Fearing for their safety, the villagers here pleaded with us to remain when we broke camp this morning. None of them understand yet what is happening, but they have all seen the refugees from the south, and they are frightened.


Our officers seemed unsympathetic until the people returned with nine young pigs and ten dozen loaves of bread. Fifteen of us are to stay now, perhaps to fight boredom instead of the Fallen Lords, and watch the bridge here for two days.


From the journal of a soldier of the Legion​




The legion had marched off six hours ago and Duncan was still torn about the whole thing. _They're marching to war – to certain death – but I'm not with them. That should be a good thing … shouldn't it?_ Yet for all the relief he felt, he couldn't stop thinking about the coming battle and what his role will be in it – namely to miss it.


He drew his sword, deciding that some practice might take his mind off his problem but the moment he saw the notched blade he was flooded with memories of those who had fallen. Sighing he sheathed the blade. It didn't make any sense, this feeling of guilt that plagued him so – he didn't have any friends in the legion outside of his squad and they were all here. So then why was he haunted by the dead and why did he feel guilty for getting this assignment which kept him away from Madrigal?


Damn it all.


Maybe a more learned man could figure it out but he sure couldn't. Nor was he sure that he wanted to. Muttering to himself he set off in search of something to drink, though the odds that the legion had left even a drop of alcohol in the place were slim. Well he could always try that foul stuff that Thayer was brewing. _If I want my beard to fall off_.

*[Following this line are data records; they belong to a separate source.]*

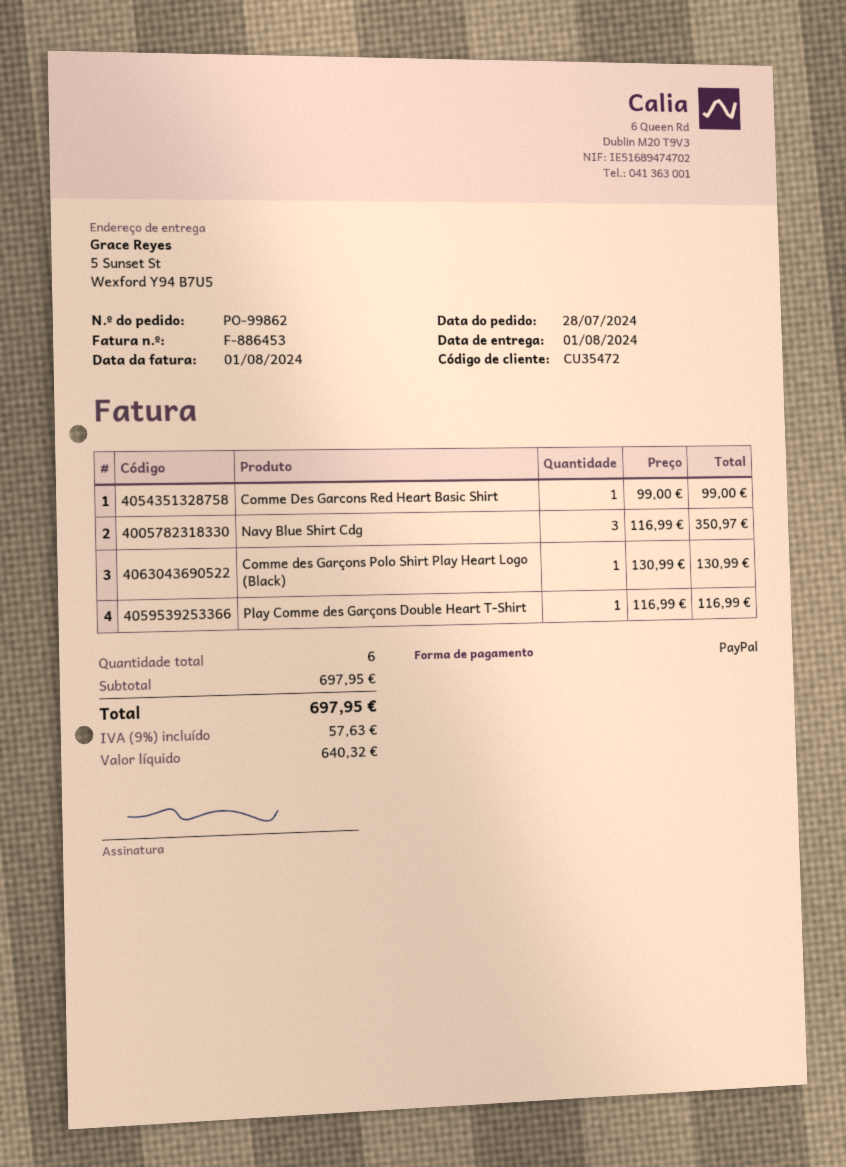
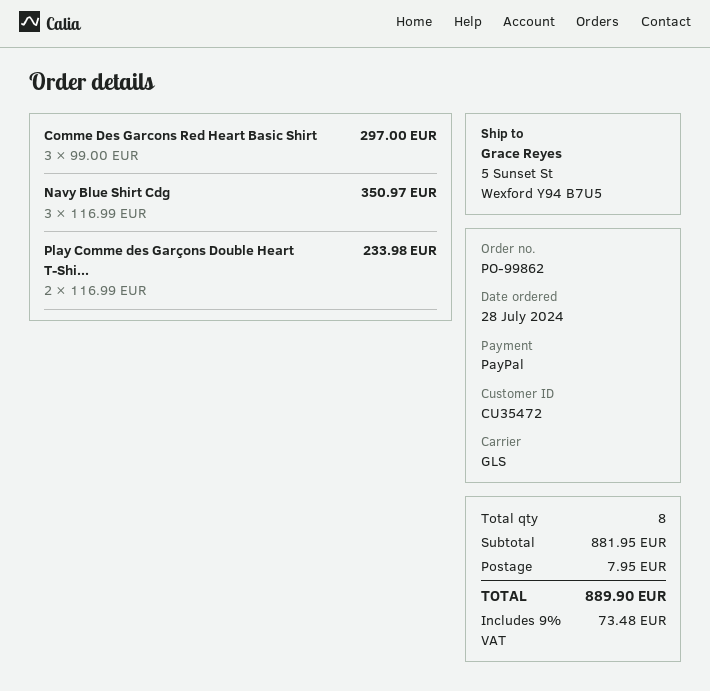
Comme Des Garcons Red Heart Basic Shirt: 1 x 99.00 = 99.00 -> 3 x 99.00 = 297.00
Comme des Garçons Polo Shirt Play Heart Logo (Black): 1 x 130.99 = 130.99 -> none
Play Comme des Garçons Double Heart T-Shirt: 1 x 116.99 = 116.99 -> 2 x 116.99 = 233.98
total quantity: 6 -> 8
subtotal: 697.95 -> 881.95
shipping: none -> 7.95
tax: 9% = 57.63 -> 9% = 73.48
total: 697.95 -> 889.90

He could feel the eyes of the villagers on his back as he walked along the street and he wondered what they saw. Did they see a man with more silver in his beard then blond, with a notched sword, a dented helm, a chainmail hauberk with missing links and a tabard that had once been white but was now gray-brown mixed with yesterday's lunch?


No.


They saw a warrior of the Light. One of the brave men who stood between them and the frightful armies of the undead. A man of the Legion. Someone who'd been fighting since the start of the war, seventeen years ago. Someone who survived the fall of Scales, the two week running battle in the Chalk Cliffs and all the other disasters and defeats. Oh there had been victories as well, otherwise the undead would have been the only … well unliving things in the world by now. The mere fact that the Fallen Lords hadn't been able to wipe out everything was hailed as a great victory. _Just give them time, those grave robbing undead bastards have no reason to hurry_.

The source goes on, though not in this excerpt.